=== SUPPLIED ENTRIES ===

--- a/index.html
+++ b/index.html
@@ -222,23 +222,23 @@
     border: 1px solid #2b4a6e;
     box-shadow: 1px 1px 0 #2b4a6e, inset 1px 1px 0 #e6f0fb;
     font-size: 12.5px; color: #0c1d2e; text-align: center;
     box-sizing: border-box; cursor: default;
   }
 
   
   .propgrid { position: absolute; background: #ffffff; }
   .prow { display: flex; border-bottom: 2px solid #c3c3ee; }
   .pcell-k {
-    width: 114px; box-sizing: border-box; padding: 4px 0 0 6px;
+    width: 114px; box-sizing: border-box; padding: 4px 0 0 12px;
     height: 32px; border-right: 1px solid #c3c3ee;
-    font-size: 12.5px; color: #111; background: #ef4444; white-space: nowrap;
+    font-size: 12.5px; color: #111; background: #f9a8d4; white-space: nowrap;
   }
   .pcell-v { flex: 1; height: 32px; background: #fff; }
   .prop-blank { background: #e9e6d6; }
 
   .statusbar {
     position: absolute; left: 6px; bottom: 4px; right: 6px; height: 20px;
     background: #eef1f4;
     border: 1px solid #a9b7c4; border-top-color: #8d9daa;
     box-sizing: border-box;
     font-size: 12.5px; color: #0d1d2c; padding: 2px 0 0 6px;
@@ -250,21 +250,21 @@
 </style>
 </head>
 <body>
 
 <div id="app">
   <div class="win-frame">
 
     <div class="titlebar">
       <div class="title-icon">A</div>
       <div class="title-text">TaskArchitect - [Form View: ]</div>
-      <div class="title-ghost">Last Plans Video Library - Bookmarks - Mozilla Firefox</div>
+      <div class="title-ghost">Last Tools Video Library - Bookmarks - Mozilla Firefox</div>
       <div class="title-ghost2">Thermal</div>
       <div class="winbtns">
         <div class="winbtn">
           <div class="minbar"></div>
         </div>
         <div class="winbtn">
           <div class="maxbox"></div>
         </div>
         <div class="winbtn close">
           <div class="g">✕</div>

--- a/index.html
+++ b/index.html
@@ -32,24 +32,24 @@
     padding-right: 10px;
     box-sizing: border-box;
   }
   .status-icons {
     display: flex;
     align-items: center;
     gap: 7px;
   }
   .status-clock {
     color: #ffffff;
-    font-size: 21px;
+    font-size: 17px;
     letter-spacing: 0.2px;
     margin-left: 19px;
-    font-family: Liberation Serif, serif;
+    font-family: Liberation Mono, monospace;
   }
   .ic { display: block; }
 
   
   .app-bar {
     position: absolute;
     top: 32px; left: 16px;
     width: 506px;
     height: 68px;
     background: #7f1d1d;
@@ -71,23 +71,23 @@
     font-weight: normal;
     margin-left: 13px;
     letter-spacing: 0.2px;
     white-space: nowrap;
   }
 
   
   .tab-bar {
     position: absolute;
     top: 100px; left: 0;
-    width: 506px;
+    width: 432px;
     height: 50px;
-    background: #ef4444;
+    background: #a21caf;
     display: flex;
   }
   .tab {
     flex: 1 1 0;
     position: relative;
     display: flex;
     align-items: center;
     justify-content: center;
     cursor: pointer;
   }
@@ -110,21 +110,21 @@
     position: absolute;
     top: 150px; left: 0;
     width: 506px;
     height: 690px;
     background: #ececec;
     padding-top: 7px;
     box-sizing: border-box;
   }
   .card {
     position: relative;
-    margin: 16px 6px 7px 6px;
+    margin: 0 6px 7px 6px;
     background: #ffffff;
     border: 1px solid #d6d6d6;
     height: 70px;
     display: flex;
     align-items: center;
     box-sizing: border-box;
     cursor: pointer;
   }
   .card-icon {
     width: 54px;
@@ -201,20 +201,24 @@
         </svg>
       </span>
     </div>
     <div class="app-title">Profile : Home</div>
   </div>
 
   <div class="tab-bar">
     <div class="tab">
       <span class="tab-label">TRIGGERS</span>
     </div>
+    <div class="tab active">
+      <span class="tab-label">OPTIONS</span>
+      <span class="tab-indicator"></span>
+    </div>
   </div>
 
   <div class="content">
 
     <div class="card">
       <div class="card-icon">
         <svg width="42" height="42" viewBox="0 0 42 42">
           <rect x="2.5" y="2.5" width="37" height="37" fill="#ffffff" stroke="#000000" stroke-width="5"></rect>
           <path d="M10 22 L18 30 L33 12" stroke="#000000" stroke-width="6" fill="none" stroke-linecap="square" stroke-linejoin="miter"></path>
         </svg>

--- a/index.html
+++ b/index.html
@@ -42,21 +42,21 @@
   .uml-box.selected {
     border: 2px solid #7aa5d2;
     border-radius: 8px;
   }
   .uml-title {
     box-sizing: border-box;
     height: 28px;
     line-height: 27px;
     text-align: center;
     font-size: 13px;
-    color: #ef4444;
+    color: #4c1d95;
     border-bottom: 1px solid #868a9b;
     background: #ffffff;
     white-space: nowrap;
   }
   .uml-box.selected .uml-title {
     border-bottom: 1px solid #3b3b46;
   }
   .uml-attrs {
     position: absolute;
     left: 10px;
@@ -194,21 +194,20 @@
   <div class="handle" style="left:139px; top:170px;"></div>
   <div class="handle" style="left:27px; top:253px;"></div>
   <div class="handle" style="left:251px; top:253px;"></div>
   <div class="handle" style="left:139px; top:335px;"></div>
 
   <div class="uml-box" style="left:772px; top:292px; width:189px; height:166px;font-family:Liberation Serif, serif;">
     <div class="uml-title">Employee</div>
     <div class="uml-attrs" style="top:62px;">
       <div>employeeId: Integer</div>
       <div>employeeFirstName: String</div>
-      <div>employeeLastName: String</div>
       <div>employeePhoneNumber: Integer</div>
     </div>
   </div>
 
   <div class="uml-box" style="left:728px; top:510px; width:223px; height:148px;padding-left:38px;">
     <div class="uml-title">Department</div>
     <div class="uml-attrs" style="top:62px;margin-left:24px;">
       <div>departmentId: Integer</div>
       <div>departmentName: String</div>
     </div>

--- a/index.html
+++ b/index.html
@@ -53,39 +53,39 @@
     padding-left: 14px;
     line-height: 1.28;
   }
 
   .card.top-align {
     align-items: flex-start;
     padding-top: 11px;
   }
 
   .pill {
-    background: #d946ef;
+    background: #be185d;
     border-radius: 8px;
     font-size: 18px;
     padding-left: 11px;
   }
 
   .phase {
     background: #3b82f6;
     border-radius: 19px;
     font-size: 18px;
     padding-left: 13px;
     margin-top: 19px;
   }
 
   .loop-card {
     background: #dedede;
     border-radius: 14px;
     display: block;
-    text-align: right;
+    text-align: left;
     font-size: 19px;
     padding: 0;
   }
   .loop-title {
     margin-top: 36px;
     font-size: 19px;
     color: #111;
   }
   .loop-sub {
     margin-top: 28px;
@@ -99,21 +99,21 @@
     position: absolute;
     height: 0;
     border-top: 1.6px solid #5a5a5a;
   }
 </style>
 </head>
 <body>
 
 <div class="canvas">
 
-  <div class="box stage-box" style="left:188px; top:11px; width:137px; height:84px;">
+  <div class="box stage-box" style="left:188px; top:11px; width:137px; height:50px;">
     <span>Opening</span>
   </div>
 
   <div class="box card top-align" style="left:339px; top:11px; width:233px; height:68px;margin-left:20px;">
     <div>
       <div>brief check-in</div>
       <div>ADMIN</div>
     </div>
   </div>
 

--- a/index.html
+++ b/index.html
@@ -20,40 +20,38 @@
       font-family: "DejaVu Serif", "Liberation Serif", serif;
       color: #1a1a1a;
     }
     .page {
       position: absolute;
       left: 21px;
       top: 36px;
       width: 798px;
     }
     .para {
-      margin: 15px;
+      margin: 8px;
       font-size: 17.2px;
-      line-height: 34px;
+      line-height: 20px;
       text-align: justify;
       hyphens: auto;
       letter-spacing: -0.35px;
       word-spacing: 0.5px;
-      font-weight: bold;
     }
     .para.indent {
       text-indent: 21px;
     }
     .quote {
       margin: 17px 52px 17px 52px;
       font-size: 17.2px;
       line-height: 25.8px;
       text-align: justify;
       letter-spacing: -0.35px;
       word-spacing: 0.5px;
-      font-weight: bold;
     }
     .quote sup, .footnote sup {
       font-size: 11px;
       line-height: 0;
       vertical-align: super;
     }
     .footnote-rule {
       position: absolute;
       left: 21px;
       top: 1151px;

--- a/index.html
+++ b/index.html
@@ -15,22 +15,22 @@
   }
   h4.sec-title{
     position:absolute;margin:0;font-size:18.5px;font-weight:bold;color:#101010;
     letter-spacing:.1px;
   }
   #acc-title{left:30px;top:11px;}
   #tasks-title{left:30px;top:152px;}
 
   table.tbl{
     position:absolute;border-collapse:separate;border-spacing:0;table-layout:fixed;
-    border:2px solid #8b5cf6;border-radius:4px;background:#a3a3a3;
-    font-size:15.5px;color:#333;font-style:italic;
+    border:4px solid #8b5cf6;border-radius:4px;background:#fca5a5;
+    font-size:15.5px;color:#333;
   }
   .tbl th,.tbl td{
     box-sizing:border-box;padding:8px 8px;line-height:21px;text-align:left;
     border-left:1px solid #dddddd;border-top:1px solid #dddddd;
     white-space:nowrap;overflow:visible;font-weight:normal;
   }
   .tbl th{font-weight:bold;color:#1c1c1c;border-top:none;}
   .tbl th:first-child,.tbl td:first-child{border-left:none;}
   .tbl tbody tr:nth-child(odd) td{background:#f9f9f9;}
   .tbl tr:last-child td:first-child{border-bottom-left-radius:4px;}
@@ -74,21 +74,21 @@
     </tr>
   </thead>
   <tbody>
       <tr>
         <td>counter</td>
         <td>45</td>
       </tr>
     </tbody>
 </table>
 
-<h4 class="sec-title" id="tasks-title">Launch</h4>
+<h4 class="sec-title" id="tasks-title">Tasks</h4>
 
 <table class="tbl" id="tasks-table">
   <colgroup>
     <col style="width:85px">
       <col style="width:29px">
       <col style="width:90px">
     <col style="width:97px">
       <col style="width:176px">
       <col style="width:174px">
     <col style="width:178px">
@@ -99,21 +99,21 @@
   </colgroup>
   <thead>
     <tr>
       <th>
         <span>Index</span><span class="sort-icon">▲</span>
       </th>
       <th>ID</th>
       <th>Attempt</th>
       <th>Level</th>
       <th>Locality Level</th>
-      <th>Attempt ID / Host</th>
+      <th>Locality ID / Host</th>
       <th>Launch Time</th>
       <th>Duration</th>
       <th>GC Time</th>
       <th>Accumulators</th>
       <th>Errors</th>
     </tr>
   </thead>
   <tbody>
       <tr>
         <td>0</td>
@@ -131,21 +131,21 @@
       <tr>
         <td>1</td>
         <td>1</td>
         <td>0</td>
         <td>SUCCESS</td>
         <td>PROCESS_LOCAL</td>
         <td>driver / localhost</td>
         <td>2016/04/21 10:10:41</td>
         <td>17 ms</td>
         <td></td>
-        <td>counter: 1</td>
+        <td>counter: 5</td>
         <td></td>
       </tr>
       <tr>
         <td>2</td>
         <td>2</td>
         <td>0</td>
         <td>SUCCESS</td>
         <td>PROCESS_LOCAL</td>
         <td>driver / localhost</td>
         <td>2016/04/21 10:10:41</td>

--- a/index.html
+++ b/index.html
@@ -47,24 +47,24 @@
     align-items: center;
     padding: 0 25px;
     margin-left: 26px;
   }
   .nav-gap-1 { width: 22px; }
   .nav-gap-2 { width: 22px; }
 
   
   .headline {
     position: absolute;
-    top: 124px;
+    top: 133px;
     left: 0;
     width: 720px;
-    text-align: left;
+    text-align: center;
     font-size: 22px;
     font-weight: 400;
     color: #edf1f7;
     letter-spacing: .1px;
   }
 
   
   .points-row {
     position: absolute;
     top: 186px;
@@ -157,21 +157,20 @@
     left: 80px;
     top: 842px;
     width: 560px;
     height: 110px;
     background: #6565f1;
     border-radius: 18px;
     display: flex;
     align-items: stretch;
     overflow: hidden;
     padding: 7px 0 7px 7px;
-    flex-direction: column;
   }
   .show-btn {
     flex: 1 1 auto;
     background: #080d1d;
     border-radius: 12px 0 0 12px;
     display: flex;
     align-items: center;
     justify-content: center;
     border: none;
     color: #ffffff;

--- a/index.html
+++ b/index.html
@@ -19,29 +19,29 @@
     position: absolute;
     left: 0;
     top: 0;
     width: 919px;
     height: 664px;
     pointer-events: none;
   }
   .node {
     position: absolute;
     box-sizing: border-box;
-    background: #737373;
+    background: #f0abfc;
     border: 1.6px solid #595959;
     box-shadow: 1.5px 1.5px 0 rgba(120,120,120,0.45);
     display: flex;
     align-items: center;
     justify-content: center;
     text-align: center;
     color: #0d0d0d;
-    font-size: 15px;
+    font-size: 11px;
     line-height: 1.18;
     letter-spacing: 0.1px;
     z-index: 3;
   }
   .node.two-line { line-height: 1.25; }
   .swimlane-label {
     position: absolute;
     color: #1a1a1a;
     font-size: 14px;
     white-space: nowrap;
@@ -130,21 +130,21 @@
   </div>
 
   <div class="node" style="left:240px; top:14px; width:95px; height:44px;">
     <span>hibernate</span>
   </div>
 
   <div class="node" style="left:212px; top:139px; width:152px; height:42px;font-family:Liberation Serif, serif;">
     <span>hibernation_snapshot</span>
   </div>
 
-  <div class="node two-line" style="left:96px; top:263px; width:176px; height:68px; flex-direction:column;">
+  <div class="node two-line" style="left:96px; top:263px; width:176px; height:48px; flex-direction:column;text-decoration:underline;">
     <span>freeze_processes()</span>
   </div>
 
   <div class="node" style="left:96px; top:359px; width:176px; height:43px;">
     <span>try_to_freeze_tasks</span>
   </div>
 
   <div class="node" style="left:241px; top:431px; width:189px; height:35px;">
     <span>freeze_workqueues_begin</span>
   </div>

===

TASK PROMPT
The output should be exactly the lines above from the line containing "#f9a8d4; white-space: nowrap;" to the line containing "border: 1px solid #a9b7c4;", inclusive, with no other lines.

SOLUTION FOR THIS EXERCISE
+    font-size: 12.5px; color: #111; background: #f9a8d4; white-space: nowrap;
   }
   .pcell-v { flex: 1; height: 32px; background: #fff; }
   .prop-blank { background: #e9e6d6; }
 
   .statusbar {
     position: absolute; left: 6px; bottom: 4px; right: 6px; height: 20px;
     background: #eef1f4;
     border: 1px solid #a9b7c4; border-top-color: #8d9daa;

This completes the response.